In particularly preferred embodiments of the invention, the fluidic channels are widened at certain points, i.e. they have a larger cross section or diameter there compared to the inlet channel or outlet channel. For example, the inlet channel can be widened immediately in front of the filter in order to achieve a homogeneous inflow. The outlet channel can also be widened immediately after the filter. In the case of a lateral flow, the inlet channel or outlet channel before or after the filter is widened over a length of 5 mm to 10 mm, for example. In the case of transverse flow, there is a cavity before or after the filter, for example, which has a height of between 0.5 mm and 2 mm, for example 1 mm, and a diameter of between 0.5 mm and 3 mm, for example 2 mm, which is smaller than the diameter of the filter. In a particular embodiment of the invention, so-called phase guides are located in the expansions of the fluidic channels, i.e. structures (e.g. edges) which control the filling of the channel expansion through pinning effects. Such structures can be located, for example, in the enlargement of the inlet duct in order to control the filling of the duct enlargement and to ensure uniform filling.

In particular, when the microfluidic filter chambers are integrated into the microfluidic system, the channel leading to the filter is widened before and after the filter in order to achieve a homogeneous inflow of the filter in these systems. This expansion is preferably achieved by a variable cross section of the channels leading to the filter. These channels are, for example, funnel-shaped open towards the filter.

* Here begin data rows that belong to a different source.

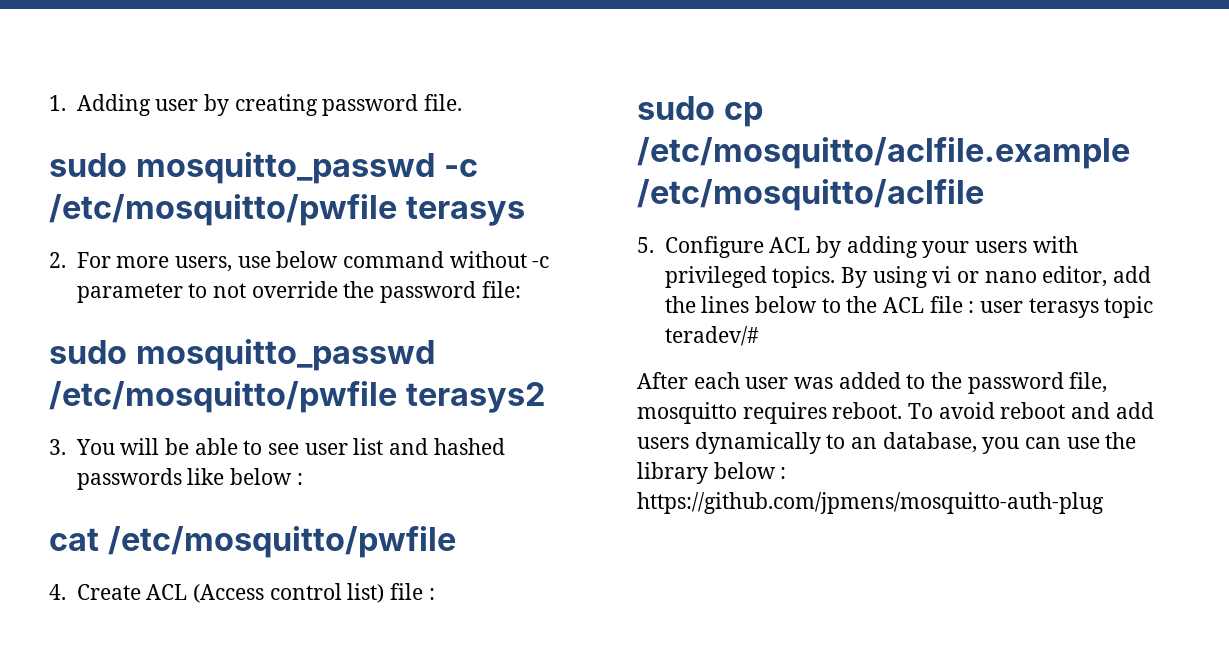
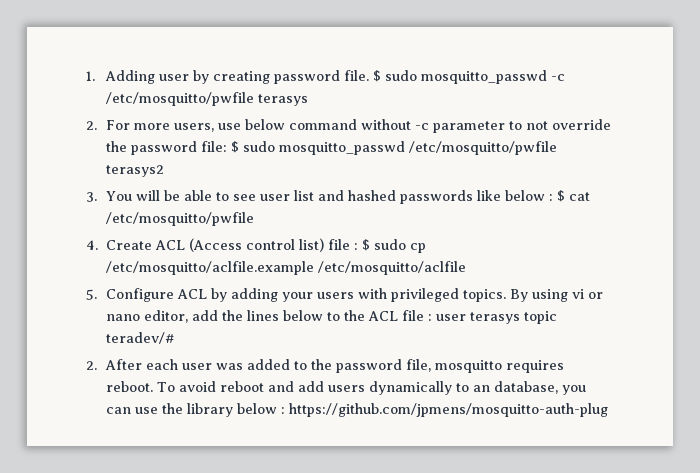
- 1. Adding user by creating password file.
- sudo mosquitto_passwd -c /etc/mosquitto/pwfile terasys
+ 1. Adding user by creating password file. $ sudo mosquitto_passwd -c /etc/mosquitto/pwfile terasys
- 2. For more users, use below command without -c parameter to not override the password file:
- sudo mosquitto_passwd /etc/mosquitto/pwfile terasys2
+ 2. For more users, use below command without -c parameter to not override the password file: $ sudo mosquitto_passwd /etc/mosquitto/pwfile terasys2
- 3. You will be able to see user list and hashed passwords like below :
- cat /etc/mosquitto/pwfile
+ 3. You will be able to see user list and hashed passwords like below : $ cat /etc/mosquitto/pwfile
- 4. Create ACL (Access control list) file :
- sudo cp /etc/mosquitto/aclfile.example /etc/mosquitto/aclfile
+ 4. Create ACL (Access control list) file : $ sudo cp /etc/mosquitto/aclfile.example /etc/mosquitto/aclfile
- After each user was added to the password file, mosquitto requires reboot.
+ 2. After each user was added to the password file, mosquitto requires reboot.

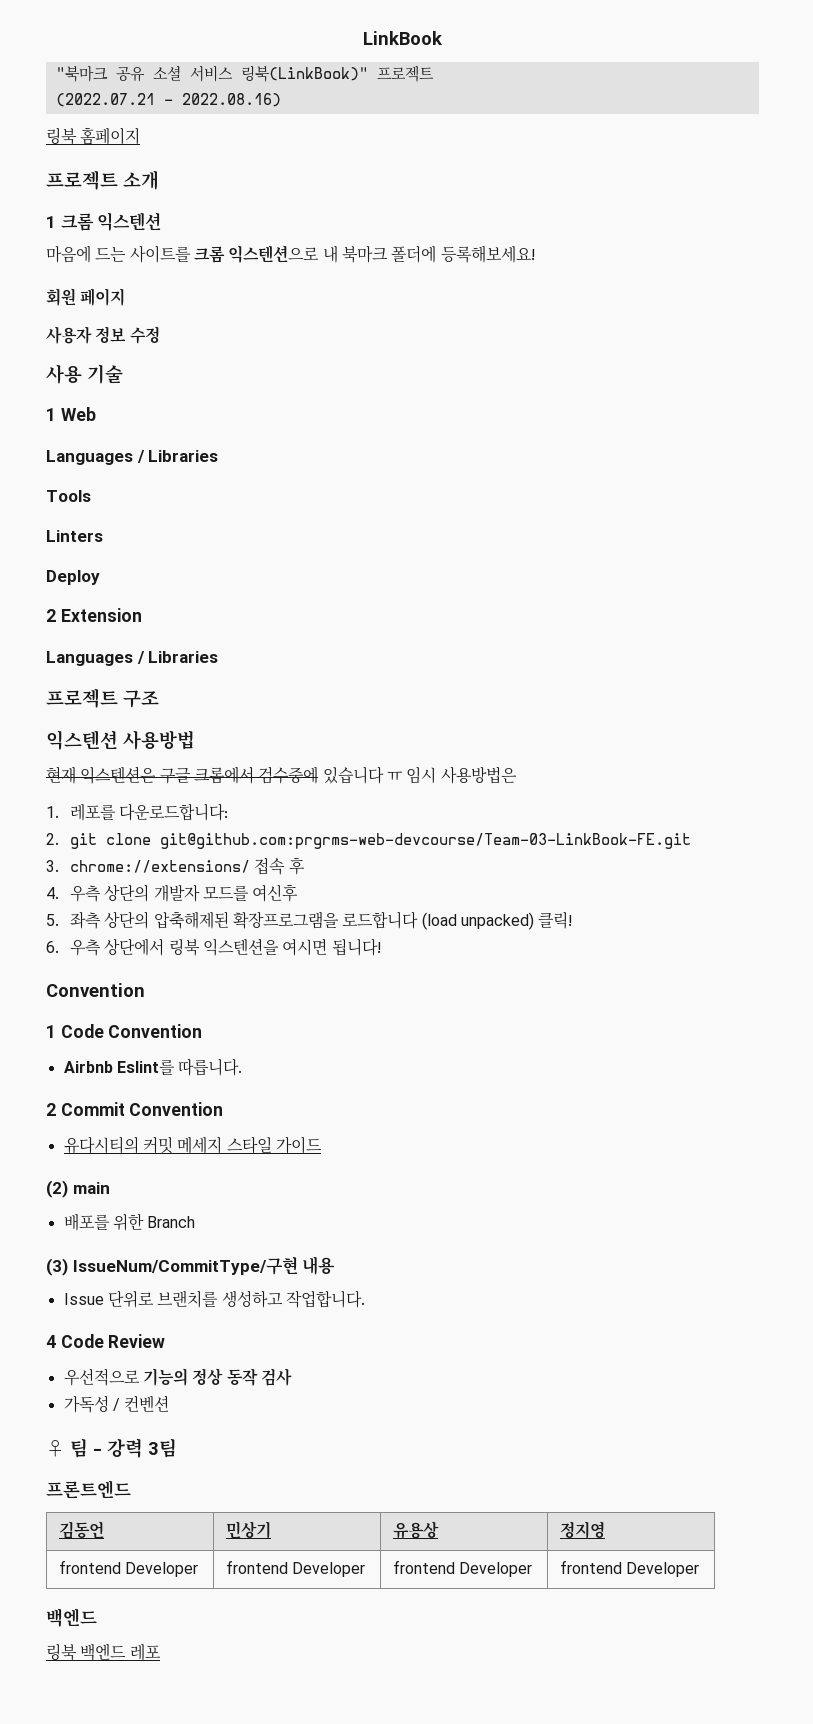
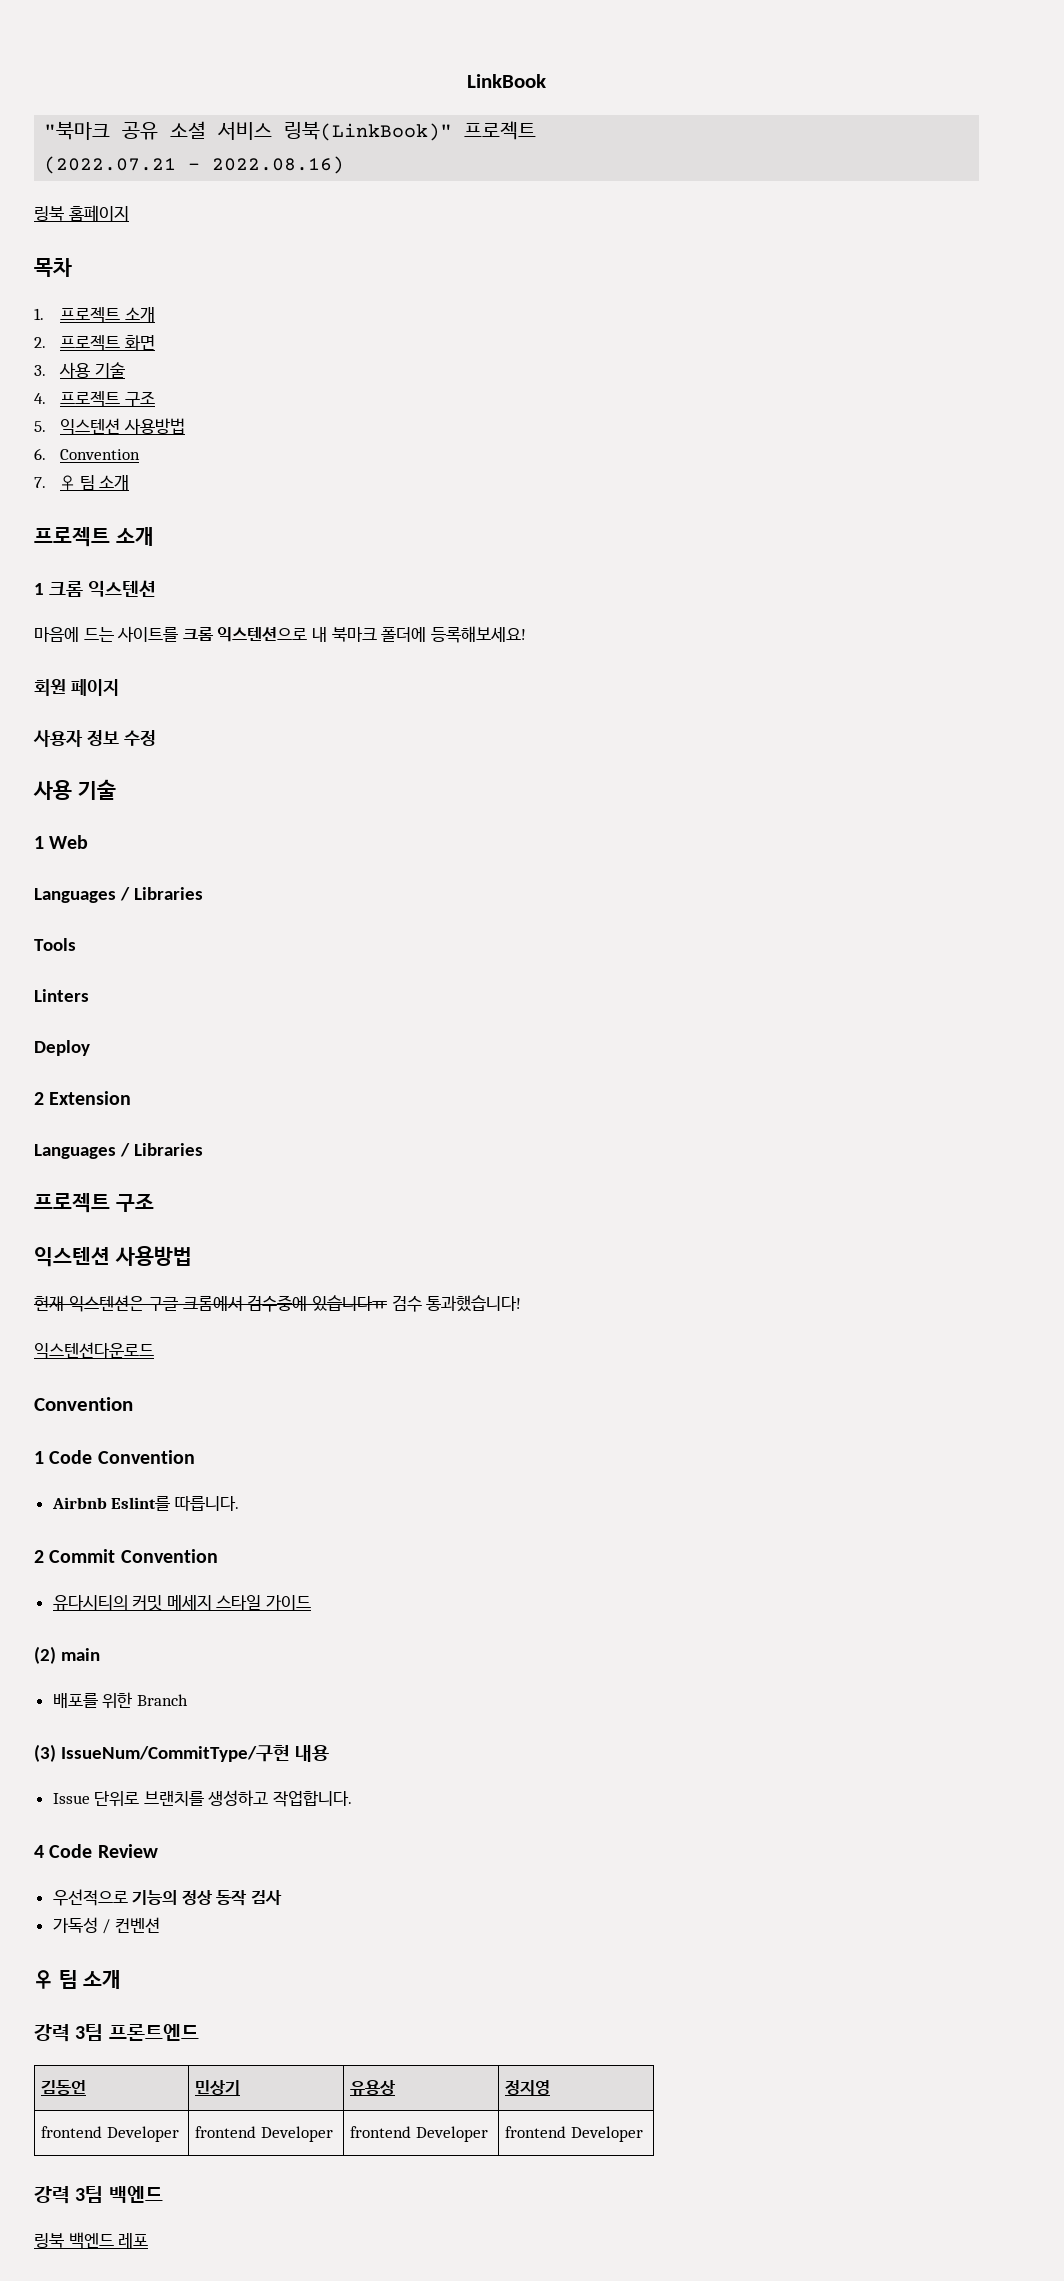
+ 목차
+ 1. 프로젝트 소개
+ 2. 프로젝트 화면
+ 3. 사용 기술
+ 4. 프로젝트 구조
+ 5. 익스텐션 사용방법
+ 6. Convention
+ 7. ♀ 팀 소개
- 현재 익스텐션은 구글 크롬에서 검수중에 있습니다 ㅠ 임시 사용방법은
- 1. 레포를 다운로드합니다:
- 2. git clone git@github.com:prgrms-web-devcourse/Team-03-LinkBook-FE.git
- 3. chrome://extensions/ 접속 후
- 4. 우측 상단의 개발자 모드를 여신후
- 5. 좌측 상단의 압축해제된 확장프로그램을 로드합니다 (load unpacked) 클릭!
- 6. 우측 상단에서 링북 익스텐션을 여시면 됩니다!
+ 현재 익스텐션은 구글 크롬에서 검수중에 있습니다ㅠ 검수 통과했습니다!
+ 익스텐션다운로드
  가독성 / 컨벤션
- ♀ 팀 - 강력 3팀
- 프론트엔드
+ ♀ 팀 소개
+ 강력 3팀 프론트엔드
  frontend Developer | frontend Developer | frontend Developer | frontend Developer
- 백엔드
+ 강력 3팀 백엔드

In the microfluidic filter chamber, the channel area in front of the filter is completely filled first. The air bubbles can escape through the adjustable vent channel when the valve is open. This enables bubble-free filling of the filter and the filter chamber. This prevents the filter from quickly filling with capillaries when it is being filled, thus preventing the air in front of the filter in the duct extension from escaping. If the air cannot escape, air bubbles remain trapped before and possibly also after the filter. These air bubbles disturb the homogeneous inflow of the filter and can also lead to complete or partial clogging of the filter and/or to foaming, which makes it impossible to completely rinse out the filter. In a special embodiment of the microfluidic filter chamber, the ventilation channel opens into the channel area after the filter. As a result, this area is also filled without bubbles and an additional fluidic connection is saved.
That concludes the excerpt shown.